According to media report: Ministry of Economic Affairs rejects allegations of nuclear shutdown

As of: April 25, 2024 5:22 p.m

According to a media report, employees in the Ministry of Economic Affairs and the Environment are said to have suppressed internal concerns about the timely nuclear phase-out. The ministry rejected the allegations. The Union requests a special session.

The Federal Ministry of Economics has rejected a report by the magazine “Cicero” according to which important employees of Federal Minister of Economics Robert Habeck and Federal Environment Minister Steffi Lemke (both Greens) are said to have suppressed internal concerns about the sense of a timely nuclear phase-out. The magazine’s presentation was “truncated and without context,” the ministry said. Accordingly, the conclusions drawn from this are “not accurate”.

In its reporting on the topic, “Cicero” refers to internal correspondence between the two ministries. The magazine relies on documents that it received after a legal dispute on the basis of the Environmental Information Act. These are two “well-filled file folders”. A “Cicero” journalist had sued for the release of the documents that had previously been kept secret.

A Draft note from March 3, 2022

According to the report, experts in the Federal Ministry of Economics were “hardly listened to” and their assessments were “ignored or falsified”. Accordingly, employees of Habeck’s ministry argued in a draft note dated March 3, 2022 that, under certain circumstances, a limited extension of the service life of the remaining German nuclear power plants until the following spring could make sense. They advised that this possibility be further examined. The paper is also available to the German Press Agency in Berlin.

According to the ministry, at the management level the document was only available to State Secretary Patrick Graichen, a party friend of Habeck’s, who later had to leave office after allegations of nepotism – it would not have reached the minister.

The Ministry of Economic Affairs says that the paper was included in a later published audit note by the ministries of economics and the environment, in which they spoke out against an extension of the term – with reference to the “very high economic costs, constitutional and security risks”, as it was stated in one press release said.

In another case, according to the “Cicero” report, Graichen formulated a note in which he argued for the timely nuclear phase-out and which he forwarded to Habeck. The head of the department for nuclear safety and radiation protection in the Ministry of the Environment, Gerrit Niehaus, raised concerns about the content.

Ministry: “Examination always open-ended and transparent”

The ministry says that since the outbreak of the Russian war of aggression on Ukraine in February 2022, they have repeatedly addressed the question of whether and to what extent extending the operating times of the three German nuclear power plants that were still running at the time could increase energy security. “This review was always open-ended and transparent.”

“A broad, well-founded, open and critical discussion was held at an early stage within the ministry, between departments and with the power plant operators and various arguments were heard and weighed” on the “benefits, opportunities, risks and hurdles of a possible extension of the operation” of the German nuclear power plants , explained the ministry. “All of these arguments were incorporated into the weighing process, the formation of opinions and the results.”

Considerations and decisions were based on the information available at the time and “in view of the real situation, which only changed and worsened over the course of the months”. The note from March 3 mentioned by “Cicero” only contains individual aspects.

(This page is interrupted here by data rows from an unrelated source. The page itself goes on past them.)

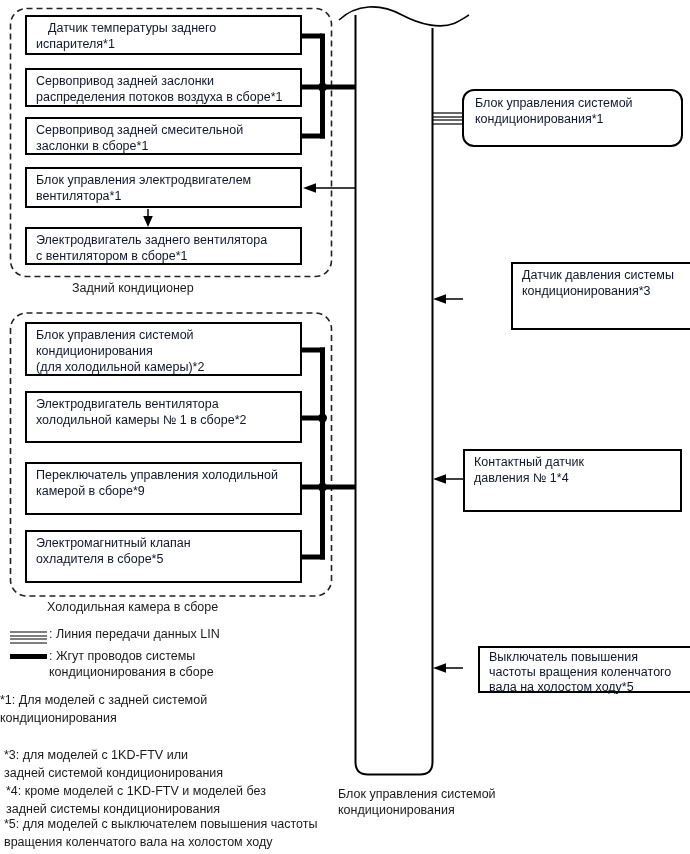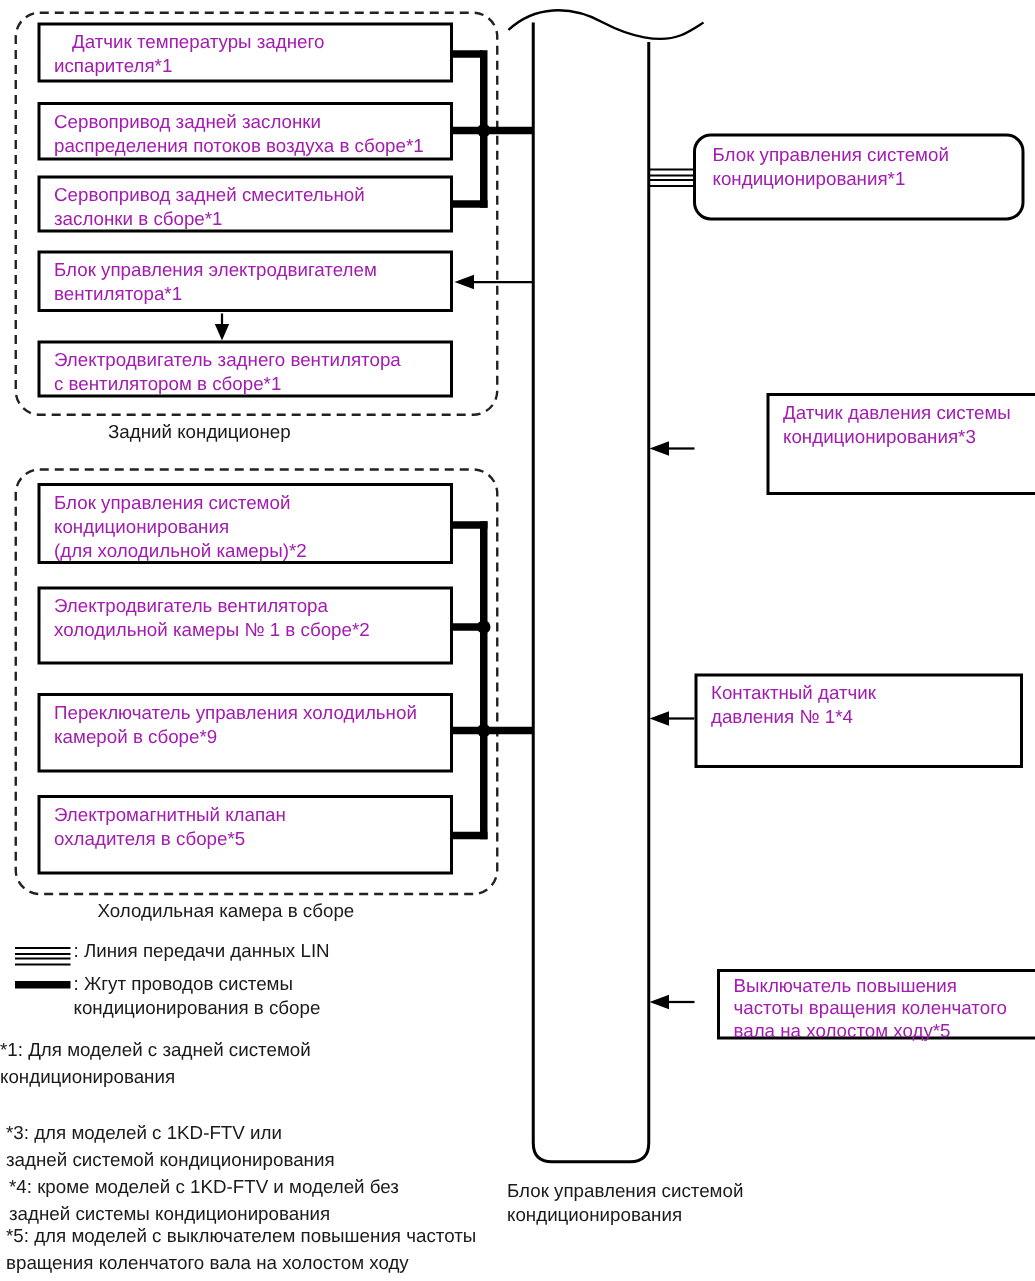--- a/index.html
+++ b/index.html
@@ -14,21 +14,21 @@
   .wires{position:absolute;left:0;top:0;}
   .node{
     position:absolute;
     box-sizing:border-box;
     background:#ffffff;
     border:2px solid #000000;
     font-size:12.5px;
     line-height:16px;
     white-space:pre-line;
     padding:3px 6px 0 9px;
-    color:#a21caf;
+    color:#0f172a;
   }
   .node.rounded{border-radius:12px;padding-top:4px;padding-left:11px;}
   .node.tight{line-height:15px;padding-top:2px;margin-left:14px;}
   .caption{
     position:absolute;
     font-size:12.5px;
     line-height:16px;
     white-space:pre-line;
     color:#1a1a1a;
   }
@@ -118,21 +118,21 @@
 
   <div class="node" style="left:25px;top:322px;width:277px;height:54px;">Блок управления системой
 кондиционирования
 (для холодильной камеры)*2</div>
   <div class="node" style="left:25px;top:391px;width:277px;height:52px;">Электродвигатель вентилятора
 холодильной камеры № 1 в сборе*2</div>
   <div class="node" style="left:25px;top:462px;width:277px;height:53px;">Переключатель управления холодильной
 камерой в сборе*9</div>
   <div class="node" style="left:25px;top:530px;width:277px;height:53px;">Электромагнитный клапан
 охладителя в сборе*5</div>
-  <div class="caption" style="left:65px;top:599px;text-align:right;">Холодильная камера в сборе</div>
+  <div class="caption" style="left:47px;top:599px;text-align:right;">Холодильная камера в сборе</div>
 
   <div class="node rounded" style="left:462px;top:89px;width:221px;height:58px;">Блок управления системой
 кондиционирования*1</div>
   <div class="node" style="left:463px;top:262px;width:219px;height:68px;margin-left:48px;">Датчик давления системы
 кондиционирования*3</div>
   <div class="node" style="left:463px;top:449px;width:219px;height:63px;">Контактный датчик
 давления № 1*4</div>
   <div class="node tight" style="left:464px;top:646px;width:218px;height:47px;">Выключатель повышения
 частоты вращения коленчатого
 вала на холостом ходу*5</div>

Union requests special session

The Union demanded that Habeck immediately clarify the circumstances surrounding the decision to phase out nuclear power in 2023. “The old suspicion is confirmed: Parliament and the population were lied to when nuclear power was phased out,” wrote the Parliamentary Managing Director of the Union parliamentary group, Thorsten Frei, on Platform X . “Habeck should immediately put all the files regarding the closure of the nuclear power plant on the table. Otherwise there will be repercussions.”

Dem “Mirror” Frei also said that, as a first step, the Union would request a special session, which should take place before tomorrow’s plenary session. A committee of inquiry may also be under discussion if the Green politician refuses to provide information.

On April 15, 2023, Germany finally phased out nuclear power and shut down the last three reactors: Isar 2, Neckarwestheim 2 and Emsland. Dismantling has begun and could take up to 15 years. The power plants were originally supposed to be taken off the grid at the turn of the year, but operation was extended to secure the power supply. The Greens had resisted such a step for a long time, but in the end Chancellor Olaf Scholz (SPD) spoke out.